Multivitaminpräparate: Keine Daten über Wirkung und Sicherheit
Multivitaminpräparate werden oft unkritisch eingenommen. Laut einer amerikanischen Expertengruppe gibt es aber zu wenig wissenschaftlich fundierte Daten über deren vorbeugende Wirkung und Sicherheit.
An wissenschaftlichen Publikationen zu Vitaminen bestehe kein Mangel, so Experten vom Institute of Medicine (IOM) in Washington.
Sie fanden bei einer Recherche in verschiedenen medizinischen Datenbanken (Medline, Embase, Cochrane-Coolaboration) über 11'000 Einträge zu einzelnen Vitaminen und Mineralstoffen.
Darunter waren aber lediglich 63 Artikel, in denen die vorbeugende Wirkung und die Sicherheit der Präparate wissenschaftlich angemessen untersucht wurden. Die Forscher vermissten vor allem Studien zu hochdosierten Multivitamin-Präparaten, die laut IOM, von jedem zweiten Erwachsenen in Amerika eingenommen werden.
Vitamin- und Mineralpräparate müssen vor Markteinführung auf deren Sicherheit und deren vorbeugende Wirksamkeit durch entsprechende Studien und staatlich geprüft werden, fordern die Experten. Ob dies allerdings durchgesetzt werden könne, daran zweifeln die IOM-Experten selber.
Zumindest der Einsatz von solchen Vitaminen und Mineralstoffen müsse aber geregelt werden. Es gehe nicht an, dass solche Mischpräparate weiterhin unkritisch und über längere Zeit eingenommen werden können, so die Experten.

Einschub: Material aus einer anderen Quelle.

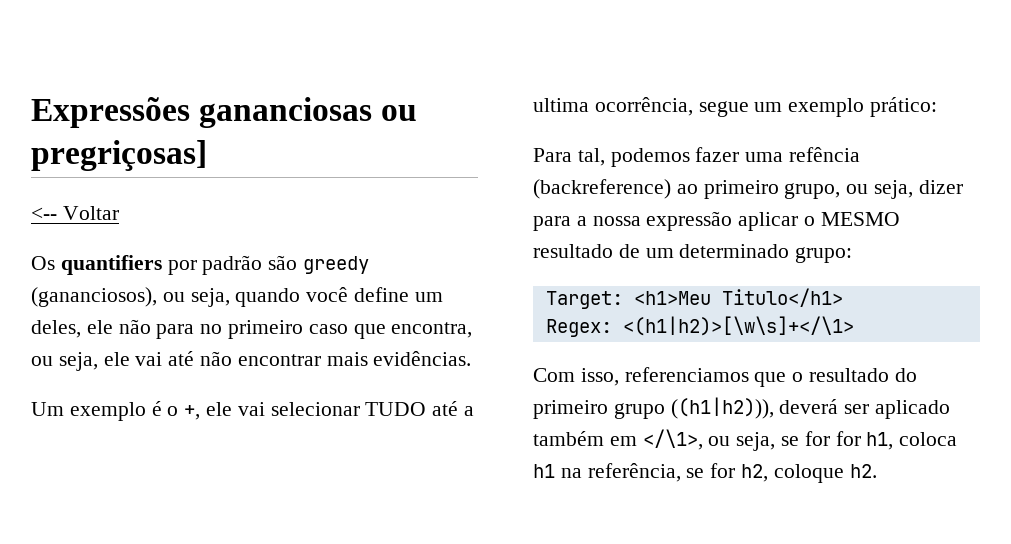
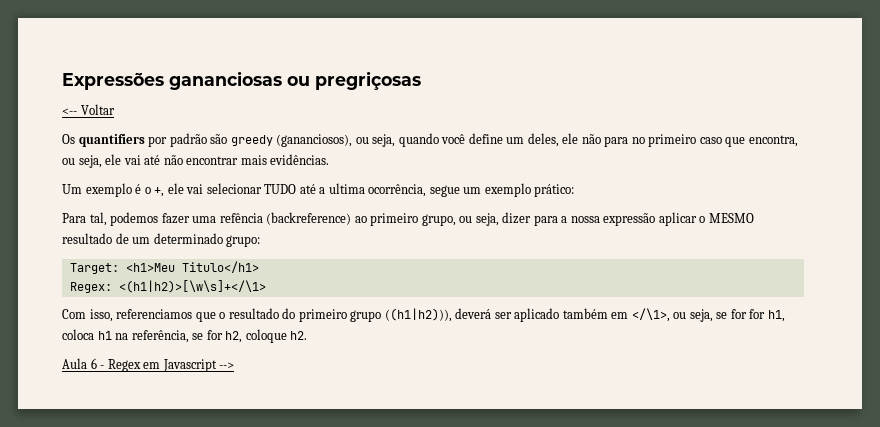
[31,140,207,171] pregriçosas] -> [315,71,421,90] pregriçosas
(877, 471) none -> [62,358,235,372] // Aula 6 - Regex em Javascript -->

Bewiesene Wirkung von Präparaten, einige Beispiele
Eine nachgewiesene Wirkung gibt es laut den Forschern nur in wenigen Bereichen. Eine Studie der Womens’ Health Initiative z.B. untersuchte die Wirkung von Kombipräparaten mit Kalzium und Vitamin D bei Frauen in den Wechseljahren. Resultat: Bei den Frauen konnte eine deutliche Zunahme der Knochendichte und weniger Knochenbrüche der Hüfte festgestellt werden.
Zinkpräparate und Antioxidantien werden von den Experten nichtrauchenden Erwachsenen mit Vorstufen einer altersbedingten Makuladegeneration* (AMD) empfohlen. Zink könne zwar den Verlauf bremsen, aber eine AMD nicht verhindern, so die Experten. * Eine Makuladegeneration ist ein altersbedingtes Augenleiden, bei dem die Netzhaut zerstört wird, was zu einer Erblindung führen kann.
Ein weiteres Beispiel sind Empfehlungen der US-Centers for Disease Control and Prevention (CDC). Nach denen sollten Frauen im gebärfähigem Alter täglich Folsäure-Präparate einnehmen. Folsäure kann bei einer Schwangerschaft vor Missbildungen beim Kind - wie z.B. einer Spina bifida, ''offener Rücken'' - schützen.
Zur Einnahme von Beta-Caroten als Schutz vor Krankheiten fanden die Experten keine Belege. Im Gegenteil: Bei Rauchern gebe es Hinweise auf eine schädliche Wirkung.
Die Expertengruppe befürchtet, dass viele Amerikaner durch die unkritische Einnahme von Vitamin- und Mineralstoffpräparaten die empfohlenen Grenzwerte überschreiten. Über dadurch entstandene mögliche gesundheitliche Schäden gibt es allerdings keine Untersuchungen.
Die Befürchtungen und Forderungen gelten bestimmt auch für Europa. /Anmerk. der Redaktion.